## Task description
Among the entries below, find each line with "runs" and show it.

----------------

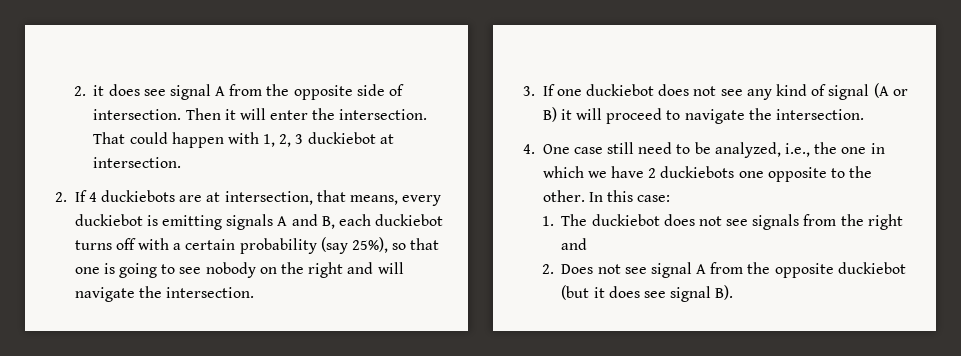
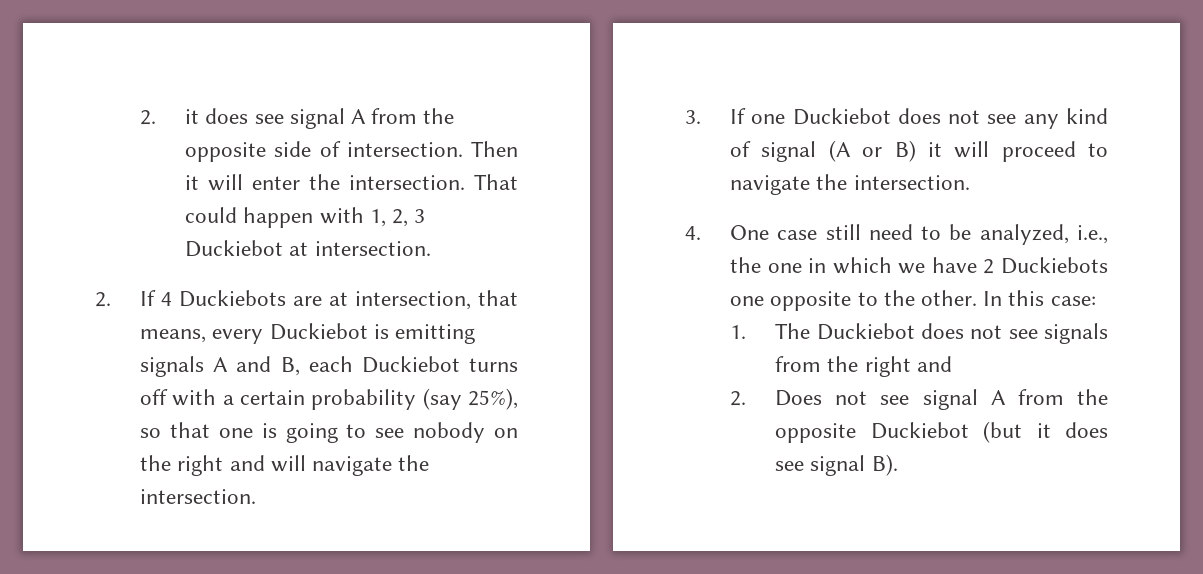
- That could happen with 1, 2, 3 duckiebot at intersection.
+ That could happen with 1, 2, 3 Duckiebot at intersection.
- 2. If 4 duckiebots are at intersection, that means, every duckiebot is emitting signals A and B, each duckiebot turns off with a certain probability (say 25%), so that one is going to see nobody on the right and will navigate the intersection.
+ 2. If 4 Duckiebots are at intersection, that means, every Duckiebot is emitting signals A and B, each Duckiebot turns off with a certain probability (say 25%), so that one is going to see nobody on the right and will navigate the intersection.
- 3. If one duckiebot does not see any kind of signal (A or B) it will proceed to navigate the intersection.
+ 3. If one Duckiebot does not see any kind of signal (A or B) it will proceed to navigate the intersection.
- 4. One case still need to be analyzed, i.e., the one in which we have 2 duckiebots one opposite to the other.
+ 4. One case still need to be analyzed, i.e., the one in which we have 2 Duckiebots one opposite to the other.
- 1. The duckiebot does not see signals from the right and
+ 1. The Duckiebot does not see signals from the right and
- 2. Does not see signal A from the opposite duckiebot (but it does see signal B).
+ 2. Does not see signal A from the opposite Duckiebot (but it does see signal B).

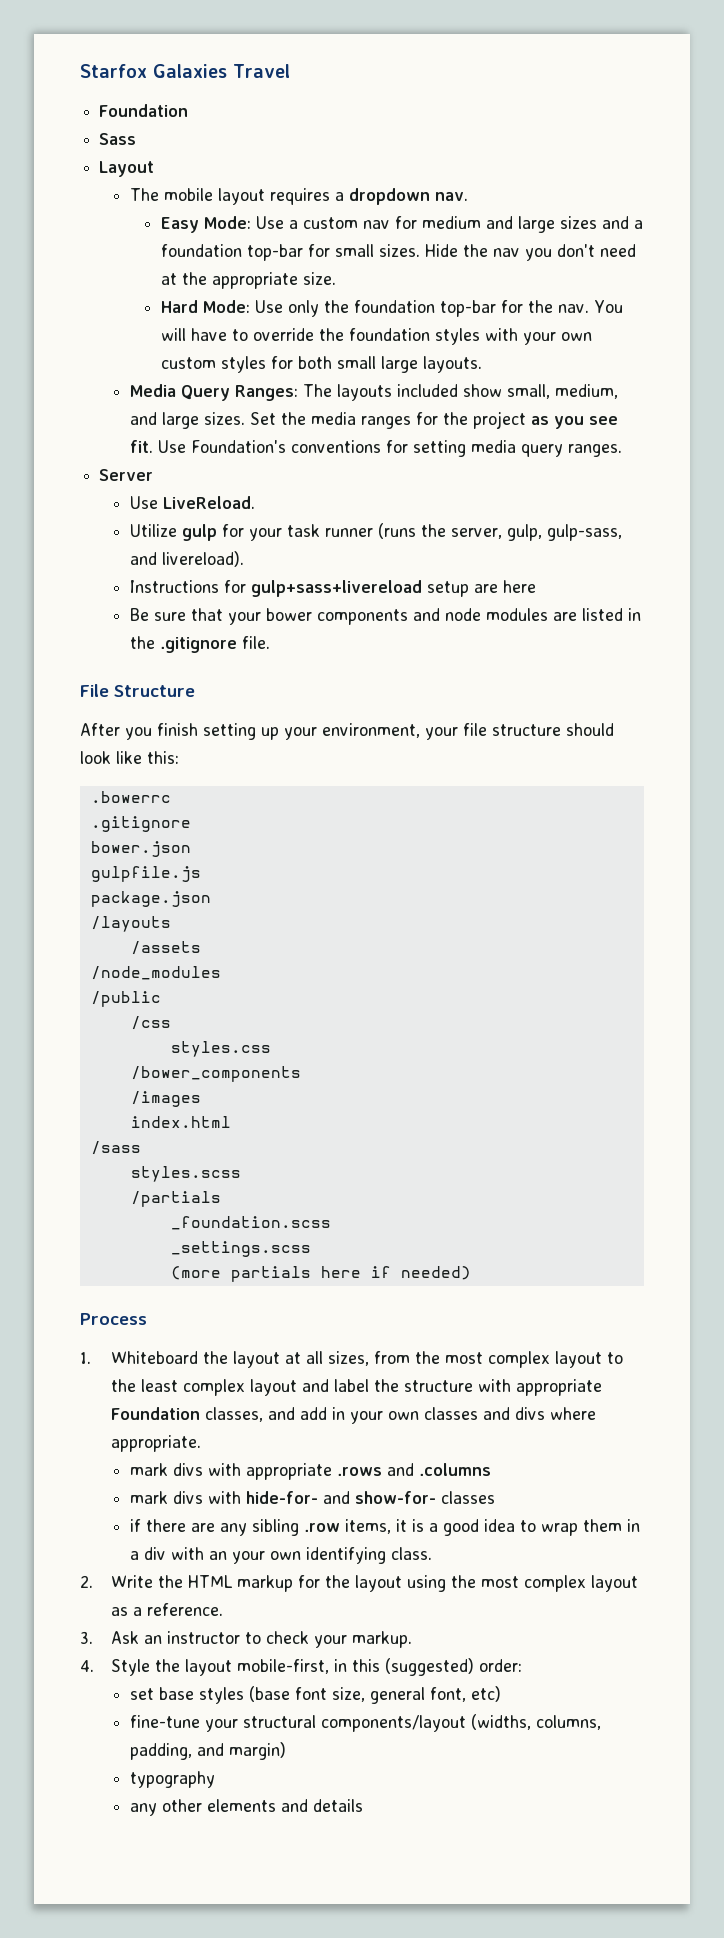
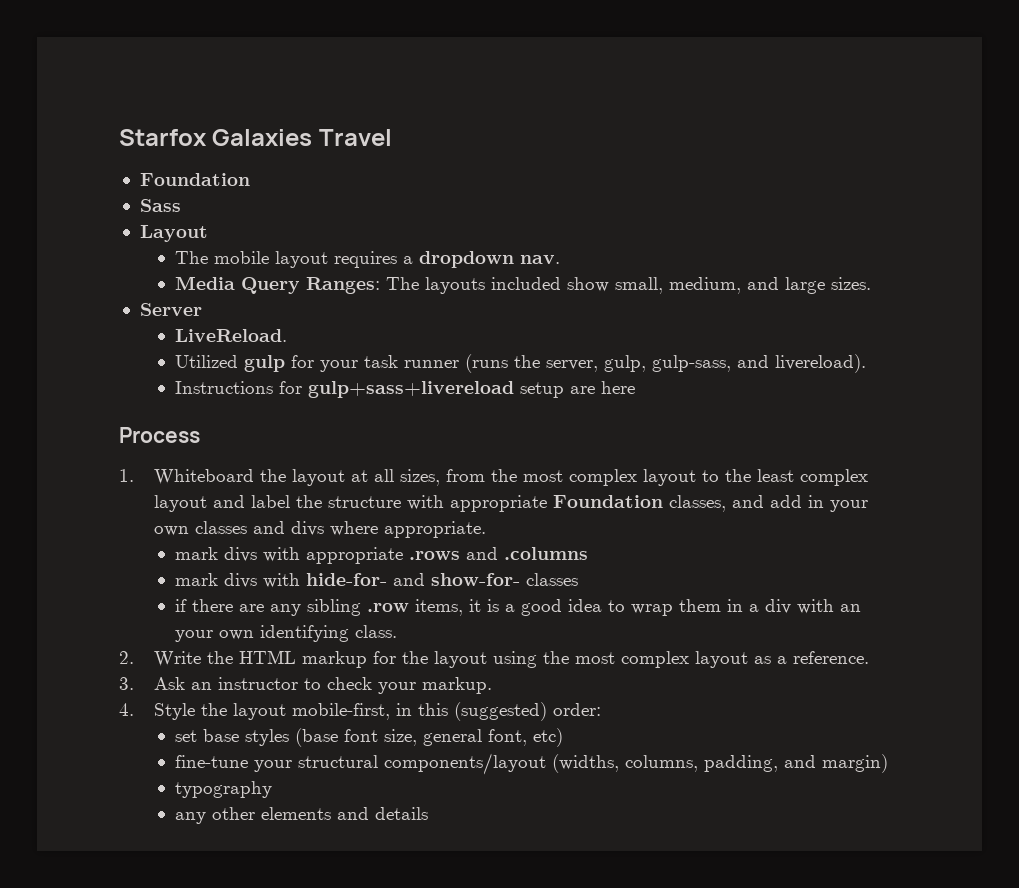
- Easy Mode: Use a custom nav for medium and large sizes and a foundation top-bar for small sizes. Hide the nav you don't need at the appropriate size.
- Hard Mode: Use only the foundation top-bar for the nav. You will have to override the foundation styles with your own custom styles for both small large layouts.
- Set the media ranges for the project as you see fit. Use Foundation's conventions for setting media query ranges.
- Use LiveReload.
+ LiveReload.
- Utilize gulp for your task runner (runs the server, gulp, gulp-sass, and livereload).
+ Utilized gulp for your task runner (runs the server, gulp, gulp-sass, and livereload).
- Be sure that your bower components and node modules are listed in the .gitignore file.
- File Structure
- After you finish setting up your environment, your file structure should look like this:
- .bowerrc
- .gitignore
- bower.json
- gulpfile.js
- package.json
- /layouts
- /assets
- /node_modules
- /public
- /css
- styles.css
- /bower_components
- /images
- index.html
- /sass
- styles.scss
- /partials
- _foundation.scss
- _settings.scss
- (more partials here if needed)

----------------

## Response area
- Utilize gulp for your task runner (runs the server, gulp, gulp-sass, and livereload).
+ Utilized gulp for your task runner (runs the server, gulp, gulp-sass, and livereload).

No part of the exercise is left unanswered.